“Increased accountability is a mixed blessing,” writes Daniel Kahneman in his book Thinking Fast and Slow. This is an idea I came across in the past from books like Political Realism by Jonathan Rauch and The New Localism by Bruce Katz and Jeremy Nowak. Our go-to answer to any challenges and problems tends to be increased transparency and greater oversight. However, in some complex fields simply opening processes and decision-making procedures to more scrutiny and review can create new problems that might be even worse. This is a particular challenge when we consider the way hindsight bias influences the thoughts and opinions of those reviewing bodies.
Kahneman continues, “because adherence to standard operating procedures is difficult to second-guess, decision makers who expect to have their decisions scrutinized with hindsight are driven to bureaucratic solutions and – to an extreme – reluctance to take risks.”
Excess scrutiny and oversight can lead to rigid and mechanical decision-making processes. This might not be a problem when we are engineering a bridge and need to make technical decisions based on known mathematical calculations (I’ve never engineered a bridge so I may be wrong here), but it can be a problem for doctors and policy makers. Doctors have to rely on their experience, their knowledge, and their intuitions to determine the best possible medical treatment. Checklists are fantastic ideas, but when things go wrong in an operating room, doctors and nurses have to make quick decisions balancing risk and uncertainty. If the oversight they will face is high, then there is a chance that doctors stick to a rigid set of steps, that might not really fit the current emergency. In his book, Kahneman writes about how this leads doctors to order unnecessary tests and procedures, more to cover themselves from liability than to truly help the patient, wasting time and money within the healthcare system.

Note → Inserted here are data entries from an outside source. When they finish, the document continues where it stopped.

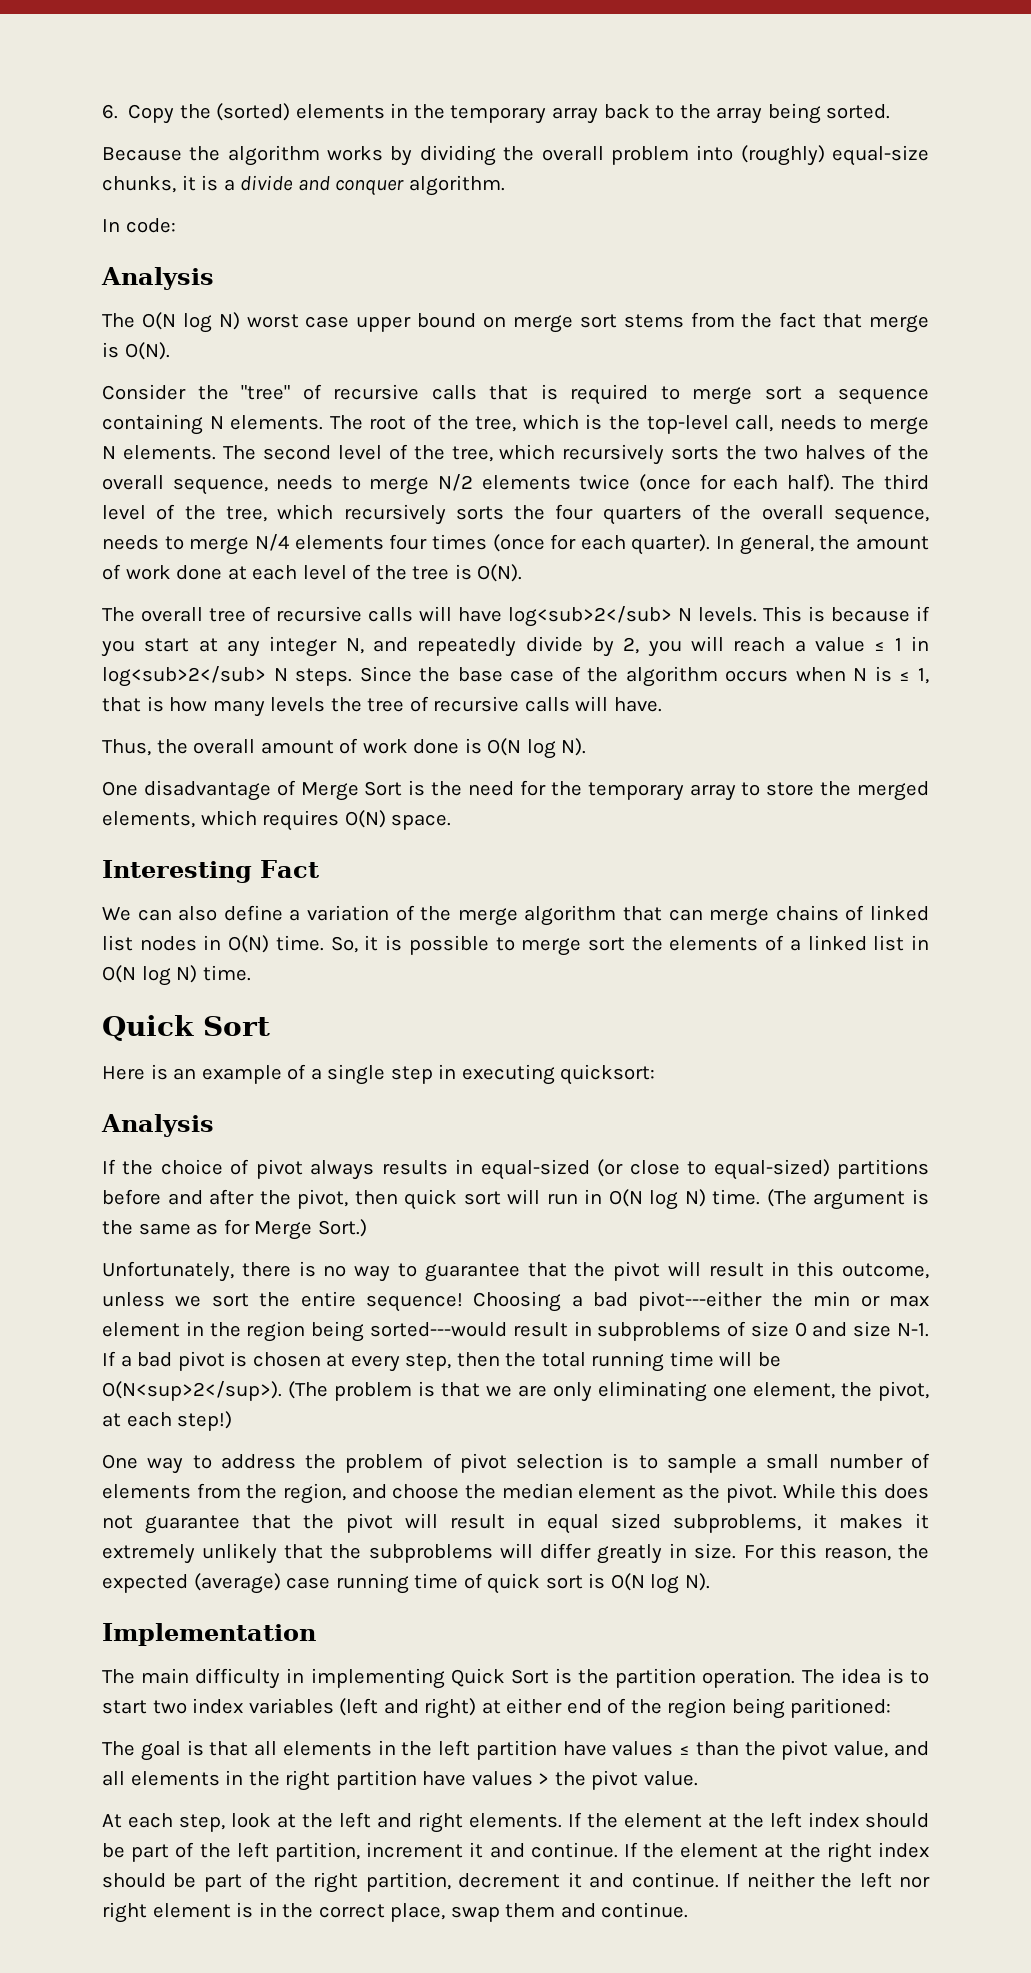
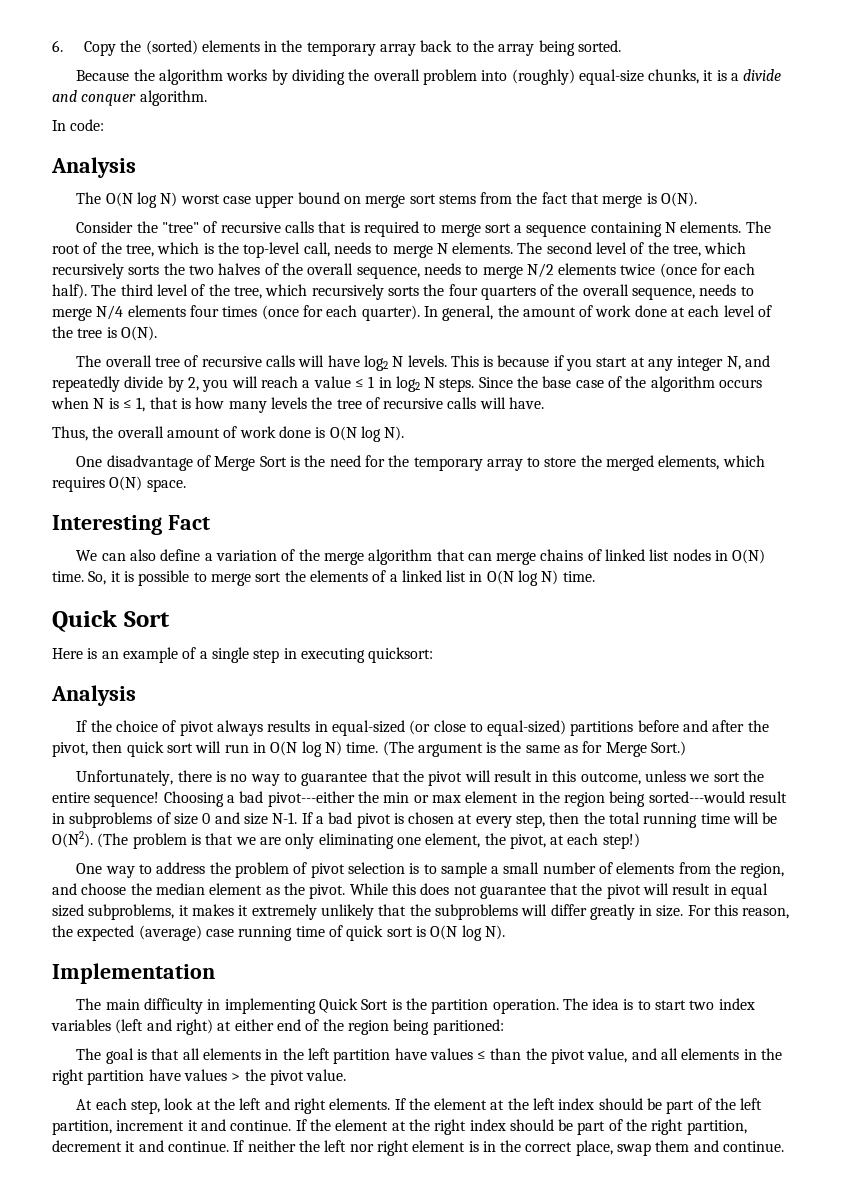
- The overall tree of recursive calls will have log<sub>2</sub> N levels.
+ The overall tree of recursive calls will have log2 N levels.
- This is because if you start at any integer N, and repeatedly divide by 2, you will reach a value ≤ 1 in log<sub>2</sub> N steps.
+ This is because if you start at any integer N, and repeatedly divide by 2, you will reach a value ≤ 1 in log2 N steps.
- Choosing a bad pivot---either the min or max element in the region being sorted---would result in subproblems of size 0 and size N-1. If a bad pivot is chosen at every step, then the total running time will be O(N<sup>2</sup>).
+ Choosing a bad pivot---either the min or max element in the region being sorted---would result in subproblems of size 0 and size N-1. If a bad pivot is chosen at every step, then the total running time will be O(N2).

For public decision-making, hindsight bias can be a disaster for public growth and development. The federal government makes loans and backs many projects. Like any venture capitalist firm or large bank making multiple investments, some projects will fail. It is impossible to know at the outset which of ten solar energy projects will be a massive success, and which company is going to go bust. But thanks to hindsight bias and the intense oversight that public agencies and legislatures are subject to, an investment in a solar project that goes bust is likely to haunt the agency head or legislators who backed the project, even if 9 of the other 10 projects were huge successes.
Oversight is important, but when oversight is subject to hindsight bias, the accountability shifts into high gear, blaming decision-makers for failing to have the superhuman ability to predict the future. This creates risk averse institutions that stagnate, waste resources, and are slow to act, potentially creating new problems and new vulnerabilities to hindsight bias in the future. Rauch, Katz, and Nowak in the posts I linked to above, all favor reducing transparency in the public setting for this reason, but Kahneman might not agree with them, arguing that closing the deliberations to transparency won’t hide the outcomes from the public, and won’t stop hindsight bias from being an issue.